WHAT YOU ARE ASKED TO DO: Using the listing, copy each whole line that features "class".

SUPPLIED DATA:
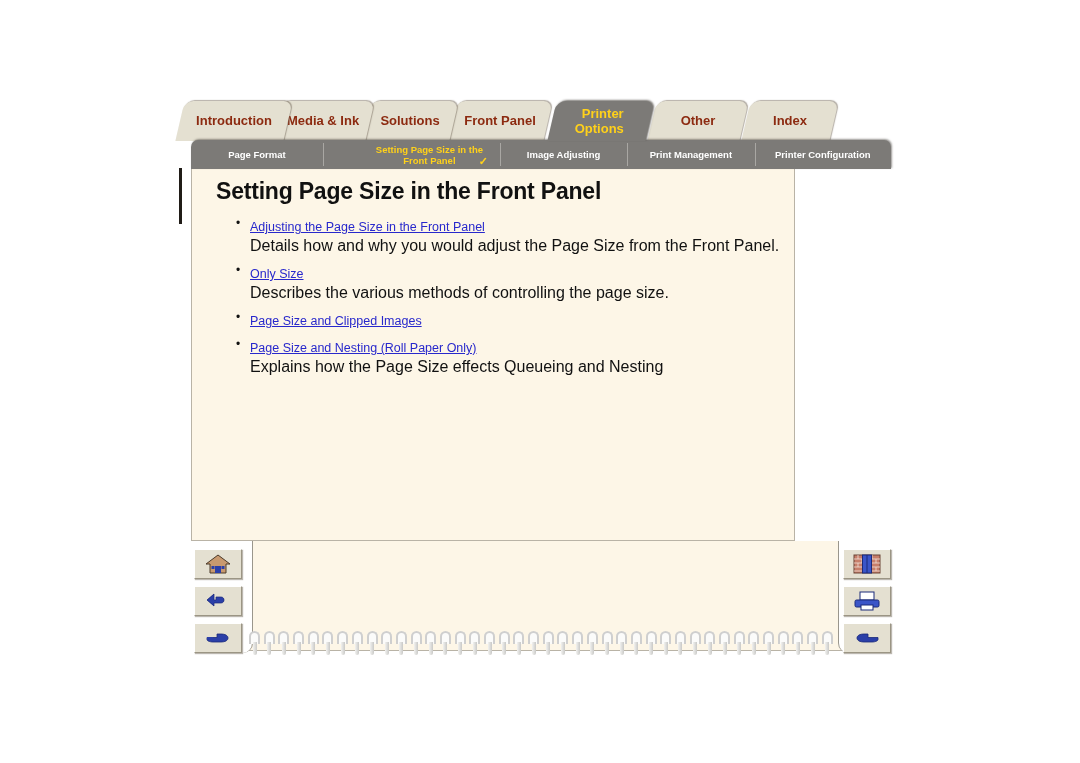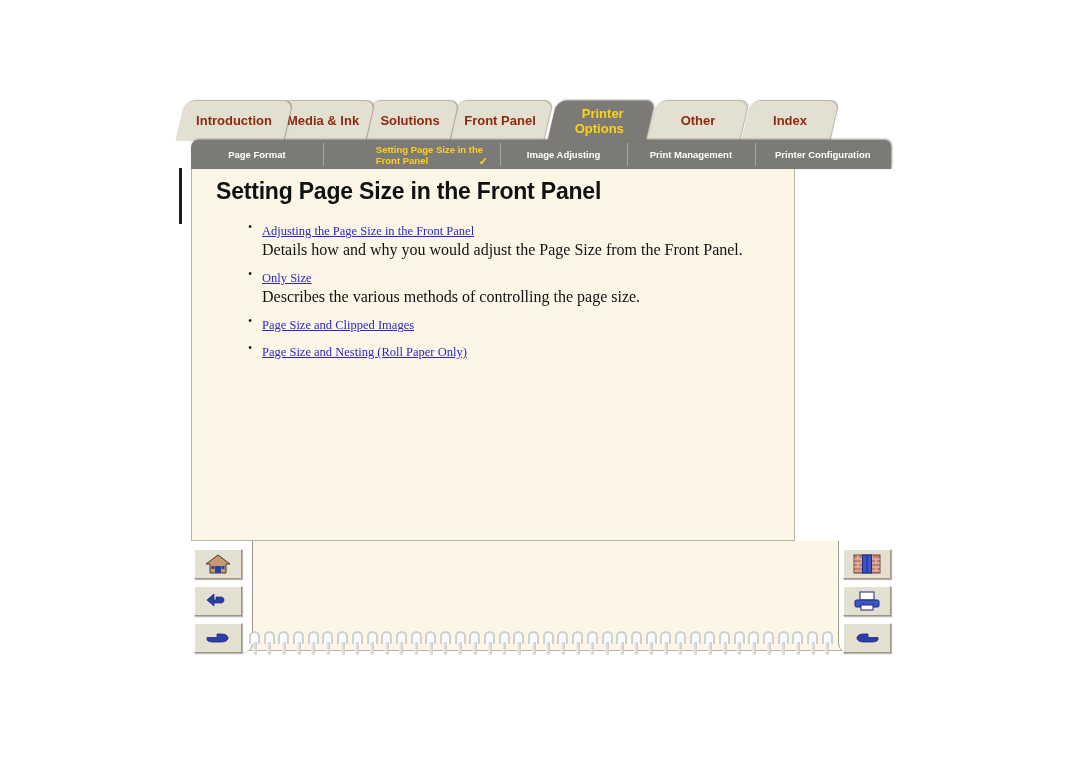--- a/index.html
+++ b/index.html
@@ -86,6 +86,7 @@
     color: #ffffff;
     font-weight: bold;
     font-size: 9.5px;
+    text-align: center;
     line-height: 11px;
     position: relative;
     padding: 0 4px;

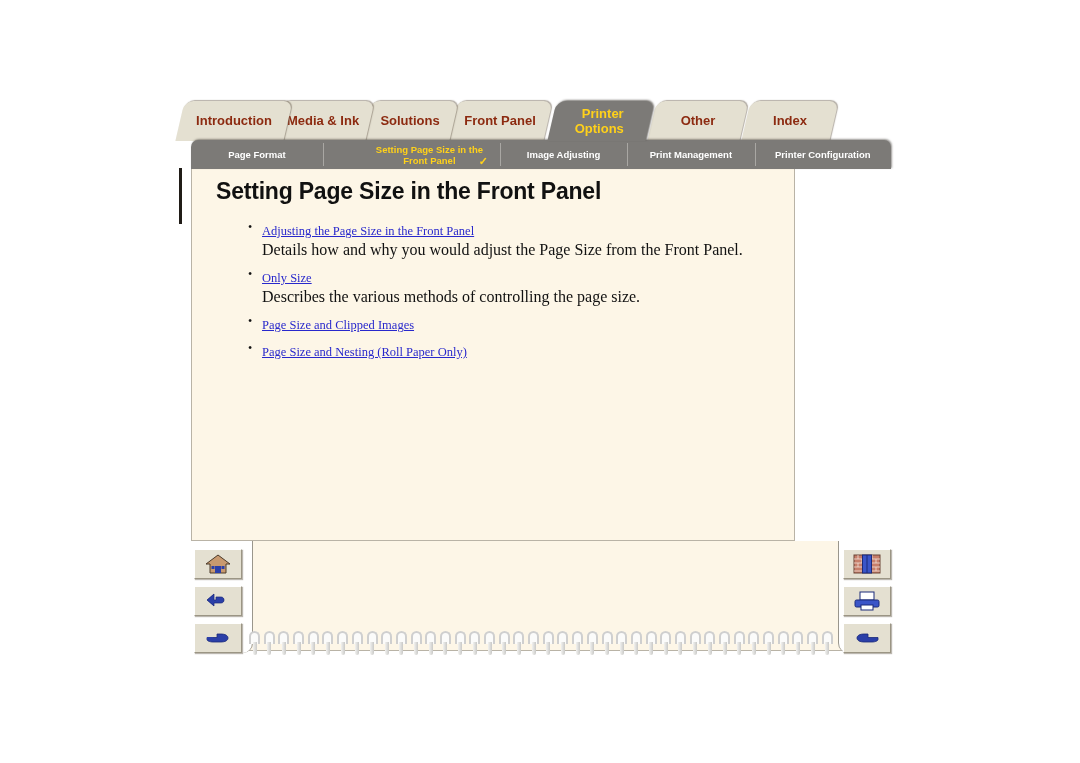--- a/index.html
+++ b/index.html
@@ -179,10 +179,9 @@
     letter-spacing: -0.2px;
   }
   ul#linklist {
-    margin: 16px;
+    margin: 4px;
     padding: 0 0 0 30px;
     list-style: none;
-    font-family: Liberation Serif, serif;
   }
   ul#linklist li {
     position: relative;

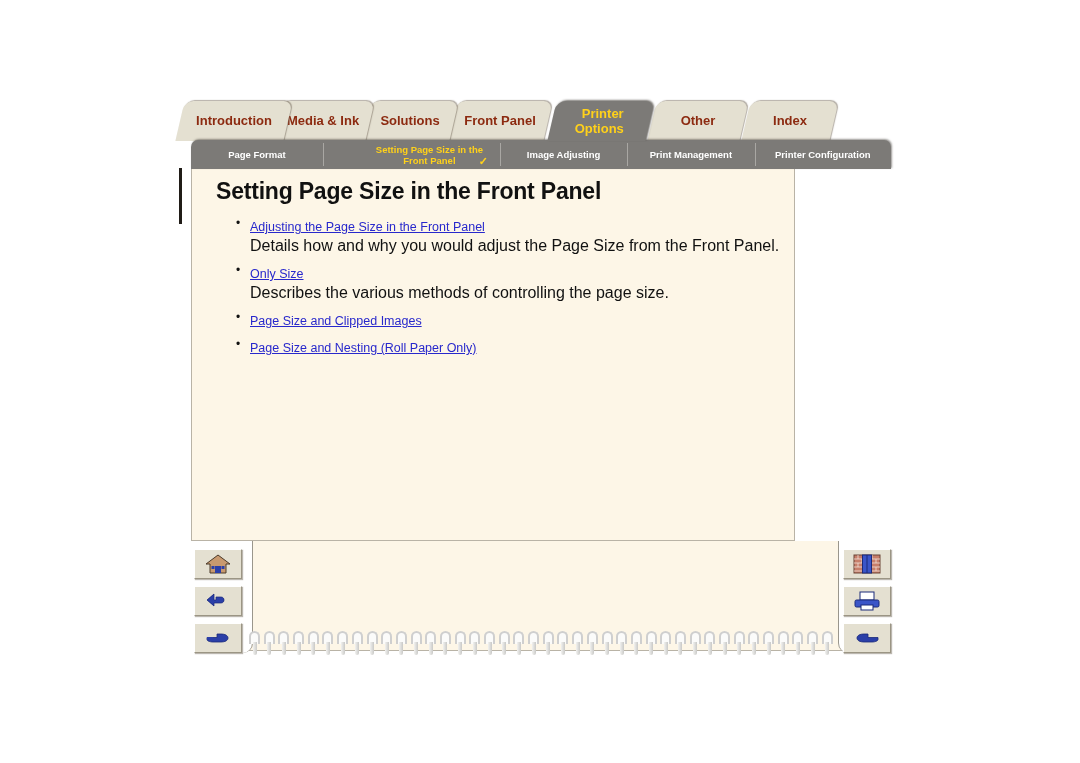--- a/index.html
+++ b/index.html
@@ -344,7 +344,7 @@
           <li><span class="litem-link">Adjusting the Page Size in the Front Panel</span><span class="litem-desc">Details how and why you would adjust the Page Size from the Front Panel.</span></li>
           <li><span class="litem-link">Only Size</span><span class="litem-desc">Describes the various methods of controlling the page size.</span></li>
           <li><span class="litem-link">Page Size and Clipped Images</span></li>
-          <li><span class="litem-link">Page Size and Nesting (Roll Paper Only)</span></li>
+          <li><span class="litem-link">Page Size and Nesting (Roll Paper Only)</span><span class="litem-desc">Explains how the Page Size effects Queueing and Nesting</span></li>
         </ul>
     </div>
   </div>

EXERCISE SOLUTION:
           <li><span class="litem-link">Adjusting the Page Size in the Front Panel</span><span class="litem-desc">Details how and why you would adjust the Page Size from the Front Panel.</span></li>
           <li><span class="litem-link">Only Size</span><span class="litem-desc">Describes the various methods of controlling the page size.</span></li>
           <li><span class="litem-link">Page Size and Clipped Images</span></li>
-          <li><span class="litem-link">Page Size and Nesting (Roll Paper Only)</span></li>
+          <li><span class="litem-link">Page Size and Nesting (Roll Paper Only)</span><span class="litem-desc">Explains how the Page Size effects Queueing and Nesting</span></li>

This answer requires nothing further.